Many of us are buckling up several times per day. But did you know that when it comes to properly installing and using car seats and seatbelts for the little ones, more than half (59%) of parents actually get it wrong?
Use Child Passenger Safety Week, September 18-24, as a chance to sharpen your car seat savvy.
Car Crash Course
The National Safety Council has reported that through August 2016, 19,100 people were killed and 2.2 million seriously injured on U.S. roads. The sad result is that motor vehicle deaths are up 9% the first six months of 2016 compared to 2015 and up 18% compared to 2014.
You probably already know that car seats and seatbelts save lives. That’s why all 50 states have adopted mandatory laws requiring children to be properly buckled. Unfortunately it is estimated that 112,000 children under the age of 13 were injured in car accidents in 2014 (the year this study was conducted).
Car Seats Save Lives
The good news is that child safety seats reduce the risk of fatal injury in passenger cars by 71% for infants and 54% for toddlers. The federal government sets safety standards for these seats and independent organizations put these seats through rigorous additional crash tests to ensure that the seats do the job when most needed–in the event of impact.
In general, you want to select a car seat based not only on your child’s age but also his or her height and weight. Kids grow at different rates, so you want to be sure they are “right-sized” for their car seat. Be sure it fits your vehicle and refer to the car’s owner’s manual on how to install the car seat using the seat belt or lower anchors and a tether. Young ones ride in the back, the front seat is only for children ages 12 and over.
Here’s more on car seats by ages and stages:
Rear-Facing Car Seat
Babies under age 1 should always ride in a rear-facing car seat, either an infant only seat called a bucket, or a convertible or all-in-one car seat that typically has a higher height and weight limit for the rear-facing position. Keep your child rear-facing as long as possible, typically up to ages 1 to about 3. And of course, keep the rear-facing seats in the back seat and never in front of an airbag
Forward-Facing Car Seat
These seats are appropriate for toddlers to school age children.

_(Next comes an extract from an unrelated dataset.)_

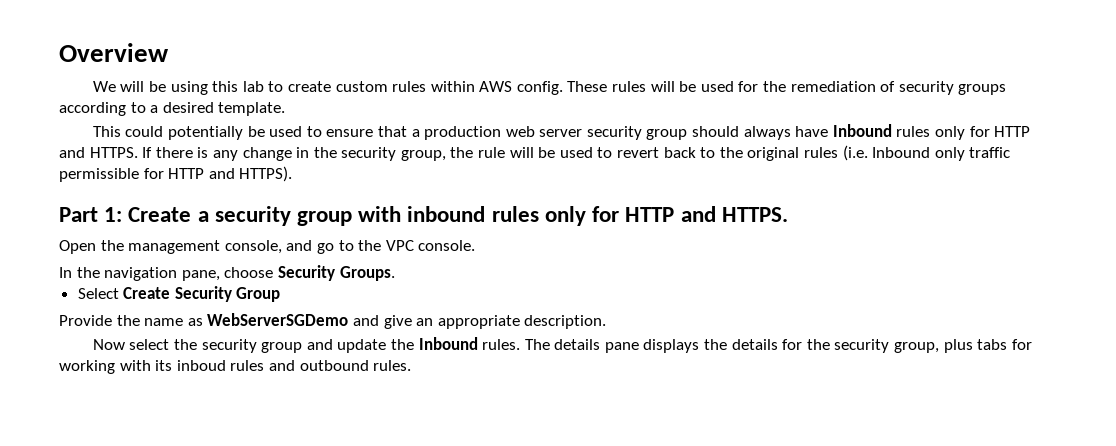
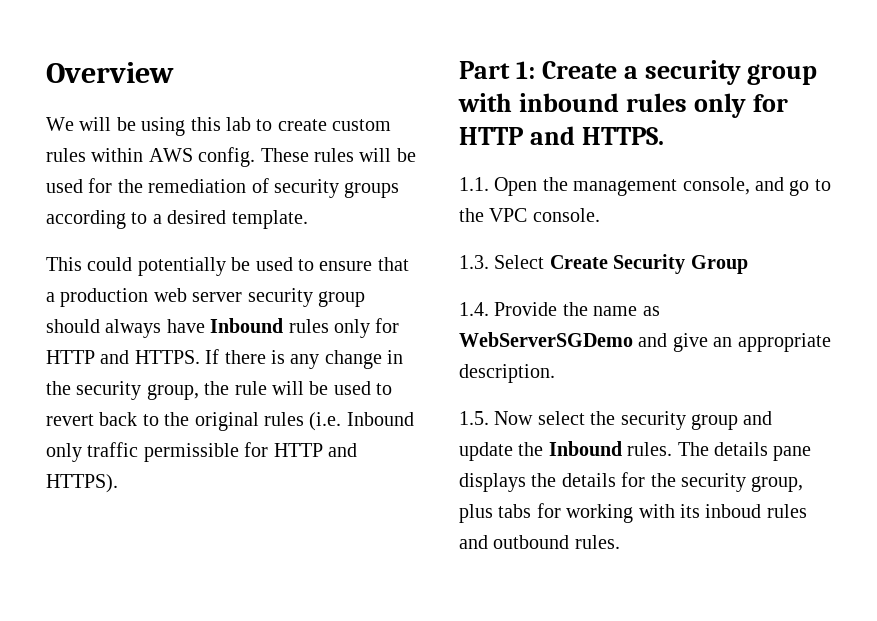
(788, 214) none -> [459,177,489,191] 1.1.
[59,265,395,281] In the navigation pane, choose Security Groups. // -> [459,255,489,269] 1.3.
(281, 294) none -> [459,302,489,316] 1.4.
(607, 322) none -> [459,411,489,425] 1.5.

Keep your child in a forward-facing car seat with a harness until he or she reaches the top height or weight limit allowed by the seat’s manufacturer. Once your child outgrows the forward-facing car seat with a harness, it’s OK to travel in a booster seat. The ages for this can vary based on your child’s growth and it will roughly be in the early school years.

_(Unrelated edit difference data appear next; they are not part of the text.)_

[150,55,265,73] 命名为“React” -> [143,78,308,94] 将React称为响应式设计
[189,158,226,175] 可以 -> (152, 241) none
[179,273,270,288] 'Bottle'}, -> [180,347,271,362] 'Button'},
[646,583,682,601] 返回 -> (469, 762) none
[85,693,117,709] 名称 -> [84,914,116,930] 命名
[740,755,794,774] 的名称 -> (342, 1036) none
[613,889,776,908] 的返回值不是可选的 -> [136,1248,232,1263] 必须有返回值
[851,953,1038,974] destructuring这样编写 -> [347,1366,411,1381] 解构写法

Keep your child in a forward-facing car seat until he or she reaches the top height or weight limit allowed by your car seat’s manufacturer. When your child outgrows the forward-facing car seat, it is then OK to transition to a booster seat.

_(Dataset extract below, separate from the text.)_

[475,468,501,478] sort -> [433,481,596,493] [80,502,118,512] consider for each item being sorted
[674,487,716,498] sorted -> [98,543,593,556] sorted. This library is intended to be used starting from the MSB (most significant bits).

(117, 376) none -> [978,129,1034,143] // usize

One of the most important safety measures you can take as a parent is to not rush the move to a seat belt with no booster seat. It is especially dangerous to the child when the seatbelt does not fit properly; the lap belt should never go across the stomach or the shoulder strap across the face or neck. A proper fit has a lap belt snug across the upper thighs and the shoulder belt across the shoulder.
The safest place for children younger than 13 is the back seat.
Of course always remember to click it every time you get in the car. And use Child Passenger Safety Week as a great time for a safety check for very precious travel companions.